A fábrica entrega as calças cortadas e os funcionários de 20 cooperativas criadas pelas prefeituras se responsabilizam pelo acabamento final. As cooperativas funcionam em prédios construídos pelo governo do Ceará em terrenos cedidos pelas prefeituras.
Os trabalhadores se unem para formar as cooperativas, que recebem as partidas de jeans para fazer o trabalho de acabamento, que é pago pela Kao Ling.
As máquinas de costura são compradas pelo BEC (Banco do Estado do Ceará) e entregues para as cooperativas, que só passarão a ser donas do maquinário quando quitarem o financiamento.
Os trabalhadores das cooperativas não recebem salário, mas dividem o pagamento recebido, após descontar os gastos.

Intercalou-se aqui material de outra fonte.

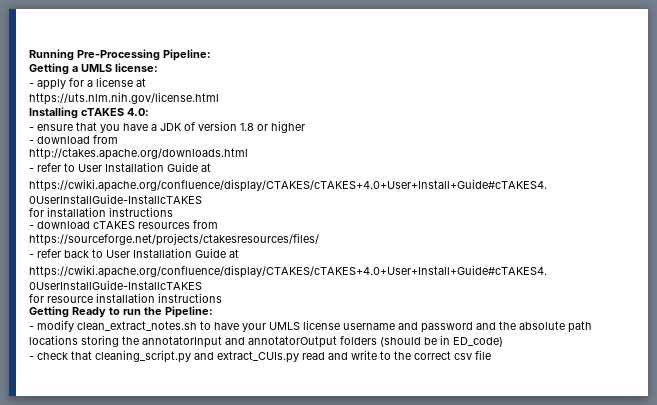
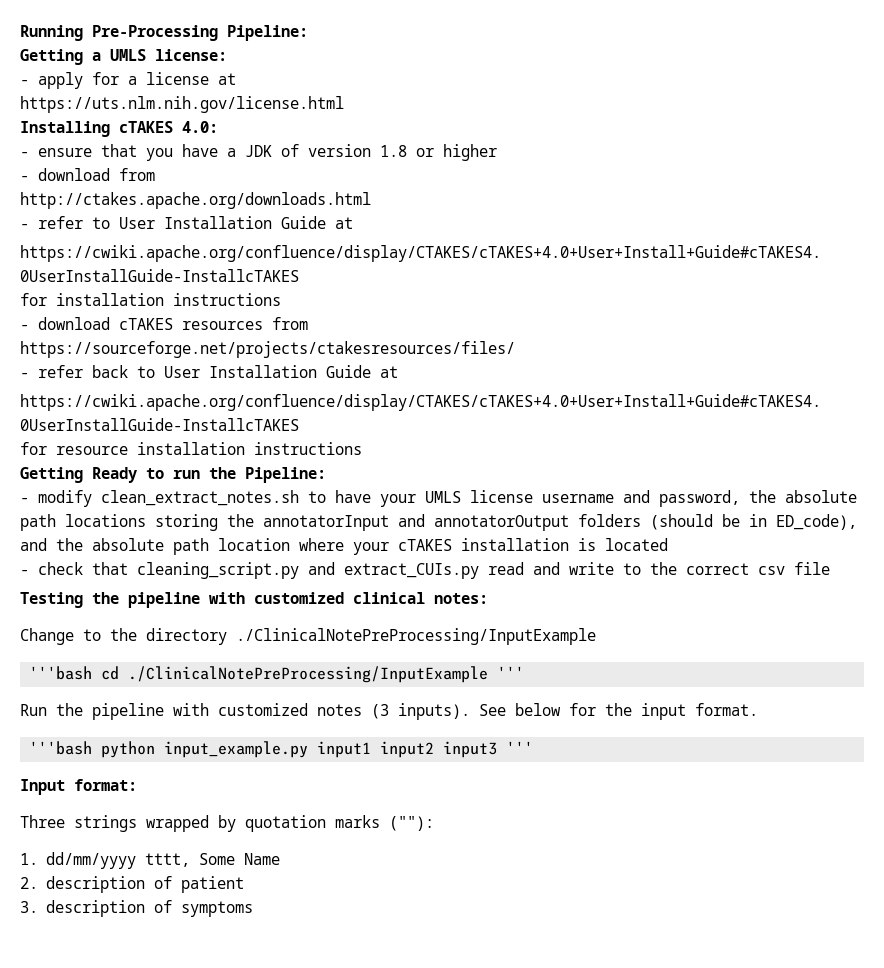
[421,322,496,333] password and -> [659,490,740,507] password,
[453,337,503,347] ED_code) -> [776,514,857,530] [20,538,668,555] ED_code), and the absolute path location where your cTAKES installation is located
(491, 355) none -> [20,592,488,608] [20,628,596,645] [29,666,525,683] [20,703,758,720] [29,741,534,758] [20,779,137,795] [20,815,434,832] [20,852,280,869] [20,876,244,893] [20,900,253,917] // Testing the pipeline with customized clinical notes: // Change to the directory ./ClinicalNotePreProcessing/InputExample // '''bash cd ./ClinicalNotePreProcessing/InputExample ''' // Run the pipeline with customized notes (3 inputs). See below for the input format. // '''bash python input_example.py input1 input2 input3 ''' // Input format: // Three strings wrapped by quotation marks (""): // 1. dd/mm/yyyy tttt, Some Name // 2. description of patient // 3. description of symptoms

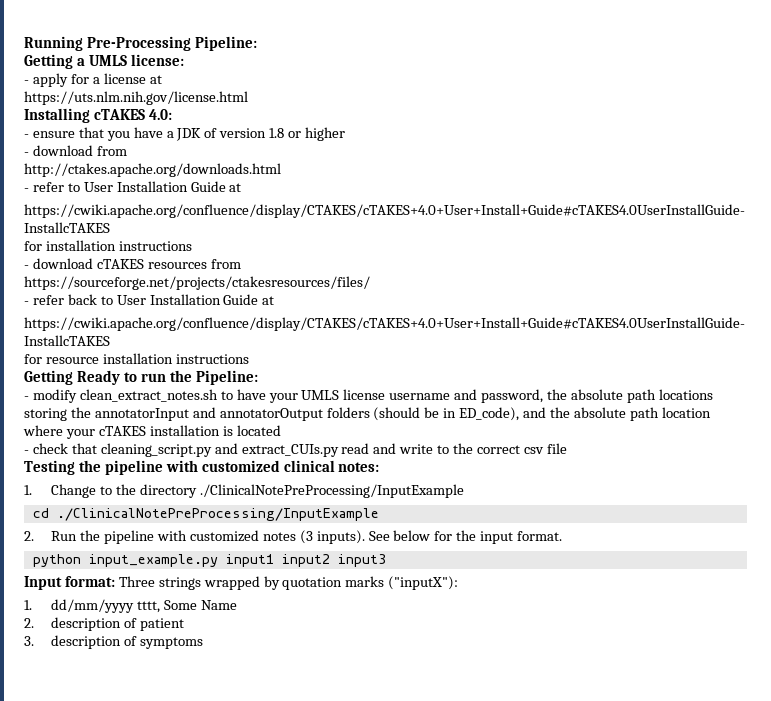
(488, 598) none -> [24,485,32,495] 1.
[29,666,93,680] '''bash -> (464, 491) none
[497,666,525,679] ''' // -> [24,531,34,541] // 2.
[29,741,93,755] '''bash -> (563, 536) none
[506,741,534,754] ''' -> (386, 560) none
(137, 785) // -> (115, 581) none
[389,816,434,831] (""): -> [388,576,459,590] ("inputX"):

Com isso, não têm direitos trabalhistas, como férias ou 13º salário.
O treinamento dos operários é feito pela própria empresa Kao Ling, em um centro de formação construído pelo governo do Ceará.
Segundo o gerente da Kao Ling, Ariovaldo Barion, a opção pela terceirização, além de simplificar e diminuir os custos operacionais, tem "alto teor" social. "Estamos expandindo a oferta de empregos numa das regiões mais pobres do Brasil", declara.
Barion afirma que nas cooperativas, a média de rendimento por operário é de R$ 180 mensais, o que ele considera "bastante razoável" para os padrões da região. Chai diz que nas fábricas a média salarial é de R$ 300,00.
Cerca de 90% dos componentes dos motores e das máquinas são importados de Taiwan e montados em Acarape. De acordo com Chai, os operários cearenses levam até seis meses para aprender a manejar os equipamentos.
O empresário afirma que 80% dos produtos fabricados em Acarape são destinados ao mercado nacional. Segundo ele, os produtos cearenses têm a mesma qualidade dos feitos em Taiwan.